[Version comparison data]
Content starts
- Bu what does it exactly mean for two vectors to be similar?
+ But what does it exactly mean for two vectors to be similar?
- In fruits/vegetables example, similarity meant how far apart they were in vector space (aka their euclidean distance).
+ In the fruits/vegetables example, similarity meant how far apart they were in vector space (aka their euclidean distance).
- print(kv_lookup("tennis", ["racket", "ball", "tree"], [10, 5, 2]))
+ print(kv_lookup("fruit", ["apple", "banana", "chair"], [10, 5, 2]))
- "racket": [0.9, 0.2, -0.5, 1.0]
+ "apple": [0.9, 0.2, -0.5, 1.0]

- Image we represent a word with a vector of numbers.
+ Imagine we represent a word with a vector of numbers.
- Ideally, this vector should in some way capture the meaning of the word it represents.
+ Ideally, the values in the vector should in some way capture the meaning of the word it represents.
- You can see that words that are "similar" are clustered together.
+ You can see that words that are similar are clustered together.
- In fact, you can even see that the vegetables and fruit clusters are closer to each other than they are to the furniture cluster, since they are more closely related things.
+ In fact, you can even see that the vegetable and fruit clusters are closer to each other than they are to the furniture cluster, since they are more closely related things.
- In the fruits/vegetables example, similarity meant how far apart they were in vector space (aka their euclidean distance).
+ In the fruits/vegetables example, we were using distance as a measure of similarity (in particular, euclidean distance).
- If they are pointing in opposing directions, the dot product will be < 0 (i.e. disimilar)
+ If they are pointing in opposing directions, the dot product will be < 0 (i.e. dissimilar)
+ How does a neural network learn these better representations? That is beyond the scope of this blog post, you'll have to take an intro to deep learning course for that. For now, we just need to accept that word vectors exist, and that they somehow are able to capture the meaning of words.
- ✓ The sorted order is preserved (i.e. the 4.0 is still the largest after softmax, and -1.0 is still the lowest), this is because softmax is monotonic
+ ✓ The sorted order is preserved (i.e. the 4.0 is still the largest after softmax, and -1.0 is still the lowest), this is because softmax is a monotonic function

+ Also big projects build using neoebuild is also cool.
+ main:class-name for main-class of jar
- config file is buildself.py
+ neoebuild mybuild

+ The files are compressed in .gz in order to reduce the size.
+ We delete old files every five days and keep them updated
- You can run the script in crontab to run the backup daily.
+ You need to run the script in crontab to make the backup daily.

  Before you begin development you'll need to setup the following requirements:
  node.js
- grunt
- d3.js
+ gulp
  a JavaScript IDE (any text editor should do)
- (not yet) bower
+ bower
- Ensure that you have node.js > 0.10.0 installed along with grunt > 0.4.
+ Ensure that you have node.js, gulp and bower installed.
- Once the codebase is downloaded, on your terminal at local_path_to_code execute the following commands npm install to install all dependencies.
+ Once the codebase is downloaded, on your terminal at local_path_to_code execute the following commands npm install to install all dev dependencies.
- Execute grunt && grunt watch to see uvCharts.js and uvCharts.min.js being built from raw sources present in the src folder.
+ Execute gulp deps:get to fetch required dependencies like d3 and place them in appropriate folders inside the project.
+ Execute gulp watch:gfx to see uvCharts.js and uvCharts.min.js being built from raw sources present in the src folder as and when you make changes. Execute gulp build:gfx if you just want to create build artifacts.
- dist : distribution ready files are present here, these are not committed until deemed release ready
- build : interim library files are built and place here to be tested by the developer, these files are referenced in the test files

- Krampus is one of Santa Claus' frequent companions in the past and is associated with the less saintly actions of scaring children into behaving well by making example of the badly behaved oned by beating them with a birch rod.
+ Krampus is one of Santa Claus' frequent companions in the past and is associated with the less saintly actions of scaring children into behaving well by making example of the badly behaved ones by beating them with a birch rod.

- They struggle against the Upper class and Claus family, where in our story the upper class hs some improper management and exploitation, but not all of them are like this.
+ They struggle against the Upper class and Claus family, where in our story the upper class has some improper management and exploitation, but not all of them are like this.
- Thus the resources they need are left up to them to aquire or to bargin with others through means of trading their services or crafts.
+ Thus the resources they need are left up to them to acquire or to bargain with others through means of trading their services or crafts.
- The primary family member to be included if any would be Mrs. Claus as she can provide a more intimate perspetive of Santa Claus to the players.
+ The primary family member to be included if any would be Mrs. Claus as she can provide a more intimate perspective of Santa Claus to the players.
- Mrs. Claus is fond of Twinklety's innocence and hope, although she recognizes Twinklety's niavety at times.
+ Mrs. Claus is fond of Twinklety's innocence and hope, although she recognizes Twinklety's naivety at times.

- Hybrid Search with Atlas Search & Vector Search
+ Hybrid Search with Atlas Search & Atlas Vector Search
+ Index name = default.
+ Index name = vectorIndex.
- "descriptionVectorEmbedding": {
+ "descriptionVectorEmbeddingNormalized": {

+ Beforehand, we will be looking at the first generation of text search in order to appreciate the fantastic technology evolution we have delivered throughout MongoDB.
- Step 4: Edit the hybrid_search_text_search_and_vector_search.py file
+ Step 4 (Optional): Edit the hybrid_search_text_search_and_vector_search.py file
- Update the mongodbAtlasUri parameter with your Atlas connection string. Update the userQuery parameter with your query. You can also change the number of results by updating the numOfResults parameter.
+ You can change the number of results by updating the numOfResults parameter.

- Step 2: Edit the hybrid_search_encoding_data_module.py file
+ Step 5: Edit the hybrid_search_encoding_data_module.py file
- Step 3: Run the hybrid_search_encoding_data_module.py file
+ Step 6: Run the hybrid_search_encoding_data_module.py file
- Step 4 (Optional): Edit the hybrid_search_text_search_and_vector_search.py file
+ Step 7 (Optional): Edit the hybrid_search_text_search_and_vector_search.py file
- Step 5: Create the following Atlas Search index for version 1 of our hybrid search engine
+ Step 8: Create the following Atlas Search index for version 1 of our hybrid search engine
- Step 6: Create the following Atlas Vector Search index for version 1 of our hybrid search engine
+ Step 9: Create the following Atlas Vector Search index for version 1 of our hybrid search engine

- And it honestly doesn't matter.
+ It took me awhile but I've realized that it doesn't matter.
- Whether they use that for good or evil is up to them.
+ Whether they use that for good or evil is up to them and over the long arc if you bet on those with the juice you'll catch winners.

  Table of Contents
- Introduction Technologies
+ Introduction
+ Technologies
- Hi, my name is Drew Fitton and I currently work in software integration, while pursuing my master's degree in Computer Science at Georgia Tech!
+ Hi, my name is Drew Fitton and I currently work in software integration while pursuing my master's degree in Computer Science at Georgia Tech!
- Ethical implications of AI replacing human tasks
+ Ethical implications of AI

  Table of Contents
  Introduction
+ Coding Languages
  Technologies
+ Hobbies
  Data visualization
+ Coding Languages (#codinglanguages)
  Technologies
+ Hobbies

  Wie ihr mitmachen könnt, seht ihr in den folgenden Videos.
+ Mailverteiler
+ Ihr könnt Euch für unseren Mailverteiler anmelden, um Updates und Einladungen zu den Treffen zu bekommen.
Content ends
PROBLEM TO WORK ON: A verbatim restatement of all the entries above is required.

OUTPUT FOR THIS TASK:
- Bu what does it exactly mean for two vectors to be similar?
+ But what does it exactly mean for two vectors to be similar?
- In fruits/vegetables example, similarity meant how far apart they were in vector space (aka their euclidean distance).
+ In the fruits/vegetables example, similarity meant how far apart they were in vector space (aka their euclidean distance).
- print(kv_lookup("tennis", ["racket", "ball", "tree"], [10, 5, 2]))
+ print(kv_lookup("fruit", ["apple", "banana", "chair"], [10, 5, 2]))
- "racket": [0.9, 0.2, -0.5, 1.0]
+ "apple": [0.9, 0.2, -0.5, 1.0]

- Image we represent a word with a vector of numbers.
+ Imagine we represent a word with a vector of numbers.
- Ideally, this vector should in some way capture the meaning of the word it represents.
+ Ideally, the values in the vector should in some way capture the meaning of the word it represents.
- You can see that words that are "similar" are clustered together.
+ You can see that words that are similar are clustered together.
- In fact, you can even see that the vegetables and fruit clusters are closer to each other than they are to the furniture cluster, since they are more closely related things.
+ In fact, you can even see that the vegetable and fruit clusters are closer to each other than they are to the furniture cluster, since they are more closely related things.
- In the fruits/vegetables example, similarity meant how far apart they were in vector space (aka their euclidean distance).
+ In the fruits/vegetables example, we were using distance as a measure of similarity (in particular, euclidean distance).
- If they are pointing in opposing directions, the dot product will be < 0 (i.e. disimilar)
+ If they are pointing in opposing directions, the dot product will be < 0 (i.e. dissimilar)
+ How does a neural network learn these better representations? That is beyond the scope of this blog post, you'll have to take an intro to deep learning course for that. For now, we just need to accept that word vectors exist, and that they somehow are able to capture the meaning of words.
- ✓ The sorted order is preserved (i.e. the 4.0 is still the largest after softmax, and -1.0 is still the lowest), this is because softmax is monotonic
+ ✓ The sorted order is preserved (i.e. the 4.0 is still the largest after softmax, and -1.0 is still the lowest), this is because softmax is a monotonic function

+ Also big projects build using neoebuild is also cool.
+ main:class-name for main-class of jar
- config file is buildself.py
+ neoebuild mybuild

+ The files are compressed in .gz in order to reduce the size.
+ We delete old files every five days and keep them updated
- You can run the script in crontab to run the backup daily.
+ You need to run the script in crontab to make the backup daily.

  Before you begin development you'll need to setup the following requirements:
  node.js
- grunt
- d3.js
+ gulp
  a JavaScript IDE (any text editor should do)
- (not yet) bower
+ bower
- Ensure that you have node.js > 0.10.0 installed along with grunt > 0.4.
+ Ensure that you have node.js, gulp and bower installed.
- Once the codebase is downloaded, on your terminal at local_path_to_code execute the following commands npm install to install all dependencies.
+ Once the codebase is downloaded, on your terminal at local_path_to_code execute the following commands npm install to install all dev dependencies.
- Execute grunt && grunt watch to see uvCharts.js and uvCharts.min.js being built from raw sources present in the src folder.
+ Execute gulp deps:get to fetch required dependencies like d3 and place them in appropriate folders inside the project.
+ Execute gulp watch:gfx to see uvCharts.js and uvCharts.min.js being built from raw sources present in the src folder as and when you make changes. Execute gulp build:gfx if you just want to create build artifacts.
- dist : distribution ready files are present here, these are not committed until deemed release ready
- build : interim library files are built and place here to be tested by the developer, these files are referenced in the test files

- Krampus is one of Santa Claus' frequent companions in the past and is associated with the less saintly actions of scaring children into behaving well by making example of the badly behaved oned by beating them with a birch rod.
+ Krampus is one of Santa Claus' frequent companions in the past and is associated with the less saintly actions of scaring children into behaving well by making example of the badly behaved ones by beating them with a birch rod.

- They struggle against the Upper class and Claus family, where in our story the upper class hs some improper management and exploitation, but not all of them are like this.
+ They struggle against the Upper class and Claus family, where in our story the upper class has some improper management and exploitation, but not all of them are like this.
- Thus the resources they need are left up to them to aquire or to bargin with others through means of trading their services or crafts.
+ Thus the resources they need are left up to them to acquire or to bargain with others through means of trading their services or crafts.
- The primary family member to be included if any would be Mrs. Claus as she can provide a more intimate perspetive of Santa Claus to the players.
+ The primary family member to be included if any would be Mrs. Claus as she can provide a more intimate perspective of Santa Claus to the players.
- Mrs. Claus is fond of Twinklety's innocence and hope, although she recognizes Twinklety's niavety at times.
+ Mrs. Claus is fond of Twinklety's innocence and hope, although she recognizes Twinklety's naivety at times.

- Hybrid Search with Atlas Search & Vector Search
+ Hybrid Search with Atlas Search & Atlas Vector Search
+ Index name = default.
+ Index name = vectorIndex.
- "descriptionVectorEmbedding": {
+ "descriptionVectorEmbeddingNormalized": {

+ Beforehand, we will be looking at the first generation of text search in order to appreciate the fantastic technology evolution we have delivered throughout MongoDB.
- Step 4: Edit the hybrid_search_text_search_and_vector_search.py file
+ Step 4 (Optional): Edit the hybrid_search_text_search_and_vector_search.py file
- Update the mongodbAtlasUri parameter with your Atlas connection string. Update the userQuery parameter with your query. You can also change the number of results by updating the numOfResults parameter.
+ You can change the number of results by updating the numOfResults parameter.

- Step 2: Edit the hybrid_search_encoding_data_module.py file
+ Step 5: Edit the hybrid_search_encoding_data_module.py file
- Step 3: Run the hybrid_search_encoding_data_module.py file
+ Step 6: Run the hybrid_search_encoding_data_module.py file
- Step 4 (Optional): Edit the hybrid_search_text_search_and_vector_search.py file
+ Step 7 (Optional): Edit the hybrid_search_text_search_and_vector_search.py file
- Step 5: Create the following Atlas Search index for version 1 of our hybrid search engine
+ Step 8: Create the following Atlas Search index for version 1 of our hybrid search engine
- Step 6: Create the following Atlas Vector Search index for version 1 of our hybrid search engine
+ Step 9: Create the following Atlas Vector Search index for version 1 of our hybrid search engine

- And it honestly doesn't matter.
+ It took me awhile but I've realized that it doesn't matter.
- Whether they use that for good or evil is up to them.
+ Whether they use that for good or evil is up to them and over the long arc if you bet on those with the juice you'll catch winners.

  Table of Contents
- Introduction Technologies
+ Introduction
+ Technologies
- Hi, my name is Drew Fitton and I currently work in software integration, while pursuing my master's degree in Computer Science at Georgia Tech!
+ Hi, my name is Drew Fitton and I currently work in software integration while pursuing my master's degree in Computer Science at Georgia Tech!
- Ethical implications of AI replacing human tasks
+ Ethical implications of AI

  Table of Contents
  Introduction
+ Coding Languages
  Technologies
+ Hobbies
  Data visualization
+ Coding Languages (#codinglanguages)
  Technologies
+ Hobbies

  Wie ihr mitmachen könnt, seht ihr in den folgenden Videos.
+ Mailverteiler
+ Ihr könnt Euch für unseren Mailverteiler anmelden, um Updates und Einladungen zu den Treffen zu bekommen.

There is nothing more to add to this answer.